39. Pesan

2.1K 143 10
                                    

Sambil menunggu kereta, Aditya membuka sambungan internet di ponselnya. Sudah sepekan terakhir dia tidak membuka internet dari ponselnya. Dan ia dikejutkan oleh banyak pesan yang masuk. Ponselnya jadi ramai. Ada pesan dari Asma, Bagas, dan beberapa teman lamanya. Ia juga lihat beberapa dari Khairul.

Asma: Mas Adit,apa kabar? Asma kangen mas

Asma: Mas Adit, kangen

Asma: Mas lagi apa?

Bagas: Mas, gimana keadaannya? Mas sehat? Bapak ibu khawatir mas gak hubungi rumah.

Bagas: Mas ibu kangen.

Asma: Mas Adit, mas dimana? Jangan bikin Asma khawatir donk.

Asma: Mas maunya apa sih? Sekarang kok suka menghilang?

Dan masih banyak lagi pesan yang belum dia baca. Tapi ada satu pesan dari Khairul yang membuatnya panas.

Khairul: Dit, loe sayang gak sih sama cewek loe? Hubungi dia sebentar! Tiap hari dia curhat mulu tentang loe. Eneg gue dengernya. Kalo loe terus begini, jangan salahin gue kalo gue bs nikung Asma dari loe.

Ingin sekali Aditya membanting ponsel ke lantai. Dia lebih suka Asma menangis di pundak Raka ketimbang di pundak Khairul.

Gak rela, gak ikhlas, gak ridho, Ia merutuk dalam hati.

Wajahnya kini nampak sangat kesal. Ia baru saja hendak mengetik balasan untuk Khairul. Tetapi tak jadi dilakukan karena kereta yang ia tunggu sudah datang.

Di kantor Aditya disambut oleh Takamura. Salah satu atasannya. Pria tua ini begitu tegas tapi juga ramah.

"Selamat pagi, Tuan Senja. Aku bersyukur kau sudah datang," katanya.

"Selamat pagi, Tuan Takamura. Ada apa?"

Takamura segera membuka gulungan yang dia bawa. Gambar sebuah mesin. Mesin yang besar. Tingginya tiga meter, lebar dua meter, dengan panjang lima belas meter.

"Mesin ini akan dibawa ke Indonesia. Ini teknologi baru. Anda harus mempelajarinya karena mesin ini akan ditempatkan di dua pabrik kita di Indonesia."

Raut wajah Aditya berubah menjadi senang. Mesin? Tantangan baginya. Ia sudah membayangkan betapa kerennya kalau mesin itu bisa masuk ke pabriknya yang dulu.

"Tapi, apakah perempuan atau laki-laki yang akan mengoperasikan mesin ini?"
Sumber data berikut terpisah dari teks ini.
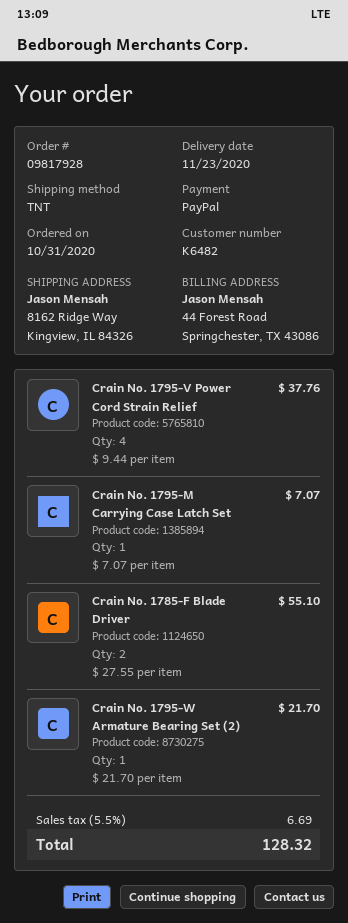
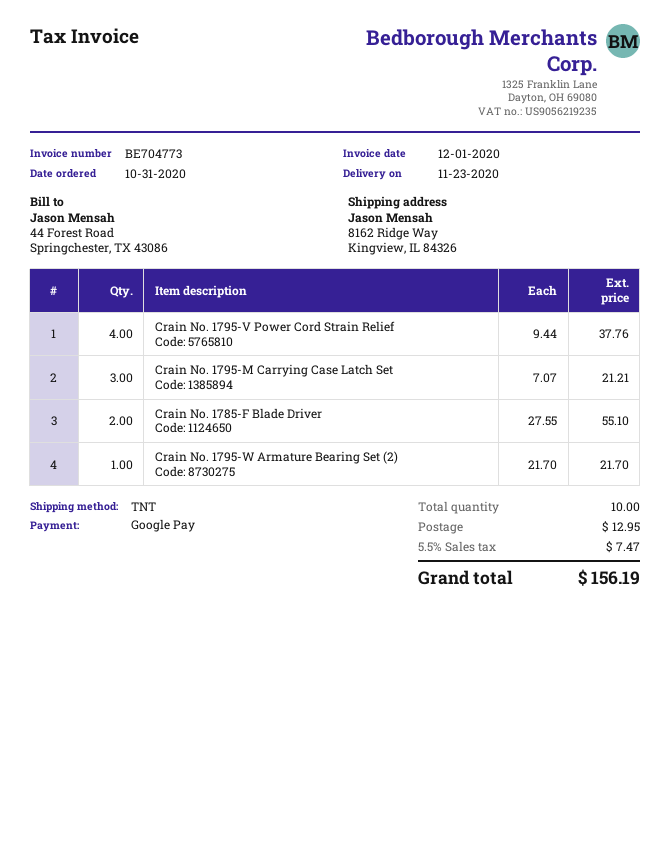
payment method: PayPal -> Google Pay
Crain No. 1795-M Carrying Case Latch Set: 1 x 7.07 = 7.07 -> 3 x 7.07 = 21.21
shipping: none -> 12.95
tax: 5.5% = 6.69 -> 5.5% = 7.47
total: 128.32 -> 156.19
"Prioritas laki-laki. Kecuali tak ada laki-laki yang bisa, mesin ini lumayan aman dipakai perempuan."

"Oh ok."

"Nanti aku berikan kau buku mengenai mesin itu." Takamura segera menggulung gambar itu.

"Jadi nanti aku pindah ke pabrik? Bukan di kantor lagi?"

"Tentu saja."

"Yes!" Aditya terlihat senang.

"Kenapa?"

"Aku tak suka di kantor," bisik Aditya yang membuat Takamura terkekeh.

"Baiklah. Kau boleh bahagia sekarang."

Takamura berlalu darinya. Aditya girang bukan kepalang. Akhirnya dia bisa bebas dari kantor yang menjemukan. Kemudian Takamura datang lagi ke meja Aditya sambil membawa setumpuk dokumen.

"Oh iya. Maafkan aku. Tapi hari ini kau harus mengerjakan ini dulu." Takamura nyengir, seluruh bibirnya tertarik maksimal. "Ini yang terakhir."

Aditya tersenyum getir. Kemudian semangatnya terkumpul lagi. "Hari ini akan ku kerjakan dengan baik."